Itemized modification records
[Start of section]

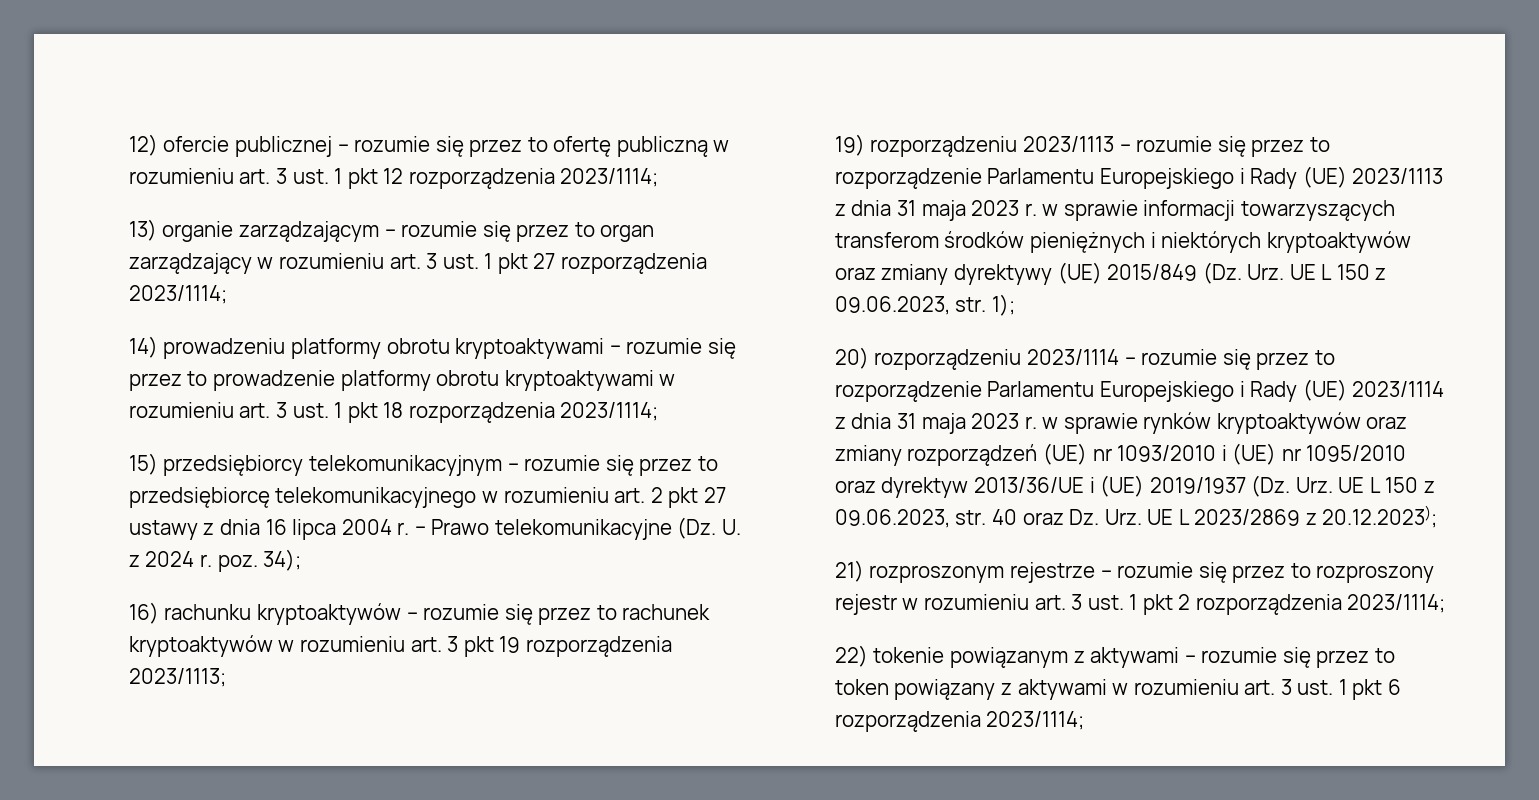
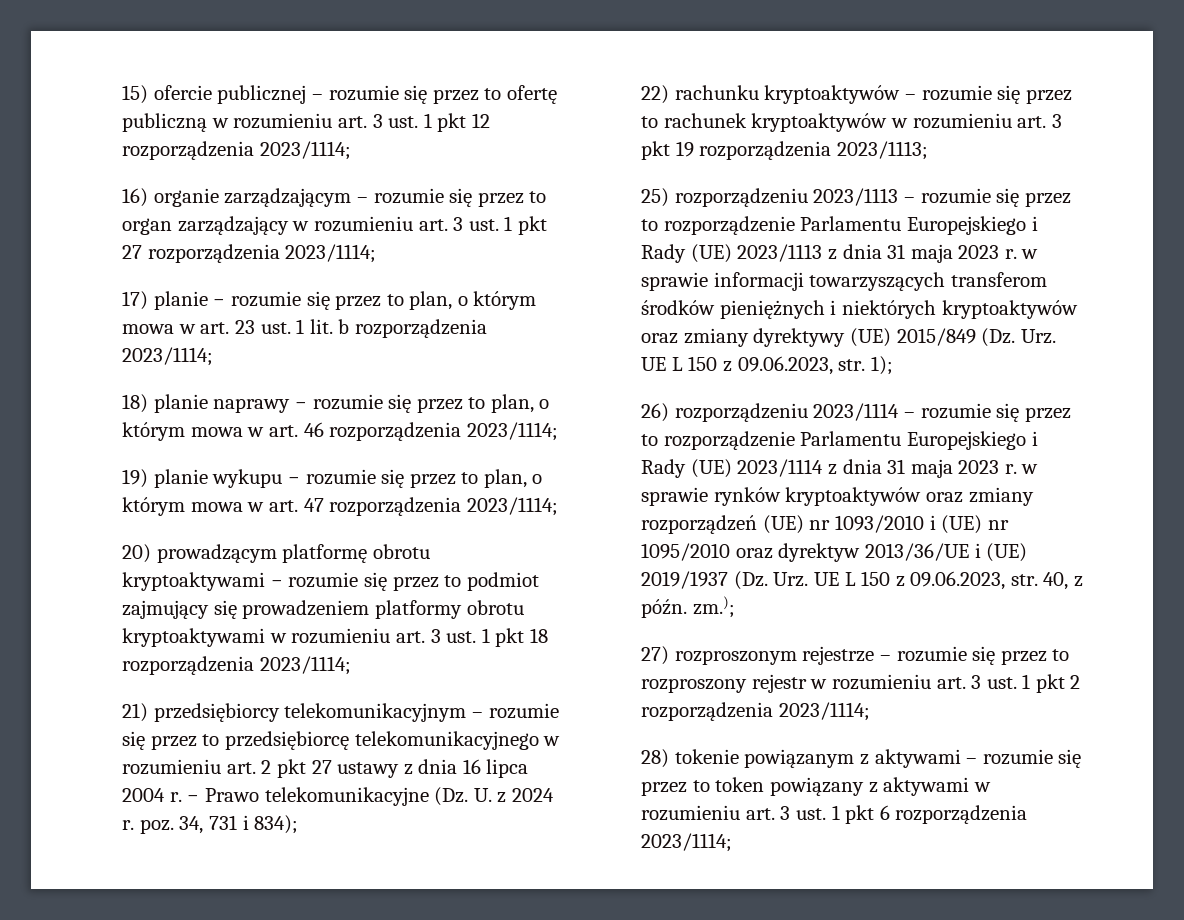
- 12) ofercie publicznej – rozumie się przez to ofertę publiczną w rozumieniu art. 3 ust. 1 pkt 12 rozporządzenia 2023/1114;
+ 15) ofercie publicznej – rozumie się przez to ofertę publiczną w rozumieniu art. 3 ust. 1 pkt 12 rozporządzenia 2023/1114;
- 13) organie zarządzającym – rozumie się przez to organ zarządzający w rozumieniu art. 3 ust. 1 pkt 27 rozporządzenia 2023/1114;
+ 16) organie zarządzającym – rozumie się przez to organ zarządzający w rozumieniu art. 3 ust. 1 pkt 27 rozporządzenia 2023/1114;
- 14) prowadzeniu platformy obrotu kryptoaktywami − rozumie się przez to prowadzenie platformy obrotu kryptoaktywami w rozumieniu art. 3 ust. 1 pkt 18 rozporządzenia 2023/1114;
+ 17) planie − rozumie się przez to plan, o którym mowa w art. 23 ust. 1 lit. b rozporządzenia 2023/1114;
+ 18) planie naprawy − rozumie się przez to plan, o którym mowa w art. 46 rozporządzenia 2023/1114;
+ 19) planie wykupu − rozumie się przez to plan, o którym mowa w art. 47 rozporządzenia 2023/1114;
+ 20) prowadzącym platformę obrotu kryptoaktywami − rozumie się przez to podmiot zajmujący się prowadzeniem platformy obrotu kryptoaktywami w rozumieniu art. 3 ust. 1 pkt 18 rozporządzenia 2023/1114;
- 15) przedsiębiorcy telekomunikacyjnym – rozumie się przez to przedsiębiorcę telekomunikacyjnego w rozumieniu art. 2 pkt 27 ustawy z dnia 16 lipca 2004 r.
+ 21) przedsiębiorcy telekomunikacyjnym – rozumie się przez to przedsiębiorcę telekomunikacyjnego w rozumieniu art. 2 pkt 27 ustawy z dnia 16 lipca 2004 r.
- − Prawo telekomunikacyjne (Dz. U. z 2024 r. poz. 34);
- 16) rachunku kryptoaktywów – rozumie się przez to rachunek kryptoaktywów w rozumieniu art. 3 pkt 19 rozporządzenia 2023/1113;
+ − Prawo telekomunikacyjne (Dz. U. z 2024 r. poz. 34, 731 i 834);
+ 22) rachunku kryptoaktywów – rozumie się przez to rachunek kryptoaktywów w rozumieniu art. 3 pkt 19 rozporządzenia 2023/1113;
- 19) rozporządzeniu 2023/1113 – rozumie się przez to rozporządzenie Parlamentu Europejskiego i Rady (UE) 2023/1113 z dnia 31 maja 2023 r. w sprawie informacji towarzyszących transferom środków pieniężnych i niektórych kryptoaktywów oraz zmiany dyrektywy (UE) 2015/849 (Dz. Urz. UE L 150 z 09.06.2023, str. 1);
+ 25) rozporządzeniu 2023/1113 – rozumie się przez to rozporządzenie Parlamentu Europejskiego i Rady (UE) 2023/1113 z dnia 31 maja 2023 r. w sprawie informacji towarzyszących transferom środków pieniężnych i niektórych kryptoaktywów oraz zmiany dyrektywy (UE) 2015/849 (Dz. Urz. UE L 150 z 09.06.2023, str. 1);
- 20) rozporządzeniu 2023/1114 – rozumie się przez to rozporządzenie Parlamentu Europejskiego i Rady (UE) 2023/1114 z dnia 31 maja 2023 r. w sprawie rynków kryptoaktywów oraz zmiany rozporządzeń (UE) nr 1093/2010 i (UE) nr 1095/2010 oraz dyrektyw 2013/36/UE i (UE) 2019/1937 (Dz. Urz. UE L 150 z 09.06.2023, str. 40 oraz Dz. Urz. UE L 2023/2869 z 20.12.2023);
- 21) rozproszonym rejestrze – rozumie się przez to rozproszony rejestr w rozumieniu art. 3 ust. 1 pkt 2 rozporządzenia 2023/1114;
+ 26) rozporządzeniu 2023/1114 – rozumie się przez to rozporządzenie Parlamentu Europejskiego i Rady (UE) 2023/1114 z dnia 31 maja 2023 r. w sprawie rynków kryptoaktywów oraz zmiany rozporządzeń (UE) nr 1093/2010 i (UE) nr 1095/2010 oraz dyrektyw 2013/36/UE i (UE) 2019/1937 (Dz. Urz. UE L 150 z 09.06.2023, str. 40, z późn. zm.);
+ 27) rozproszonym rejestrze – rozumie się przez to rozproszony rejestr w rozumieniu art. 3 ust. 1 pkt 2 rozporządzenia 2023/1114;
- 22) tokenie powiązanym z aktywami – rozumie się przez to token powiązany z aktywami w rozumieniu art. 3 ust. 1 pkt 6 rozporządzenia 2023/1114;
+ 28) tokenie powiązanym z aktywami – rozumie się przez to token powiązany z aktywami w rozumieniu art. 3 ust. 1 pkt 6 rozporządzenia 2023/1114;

[End of section]

• _About this exercise_
Reproduce the data above line for line, from its first line through the line containing "- 13) organie", both ends included, with the pictures omitted and nothing more.

• _Solution to this task_
- 12) ofercie publicznej – rozumie się przez to ofertę publiczną w rozumieniu art. 3 ust. 1 pkt 12 rozporządzenia 2023/1114;
+ 15) ofercie publicznej – rozumie się przez to ofertę publiczną w rozumieniu art. 3 ust. 1 pkt 12 rozporządzenia 2023/1114;
- 13) organie zarządzającym – rozumie się przez to organ zarządzający w rozumieniu art. 3 ust. 1 pkt 27 rozporządzenia 2023/1114;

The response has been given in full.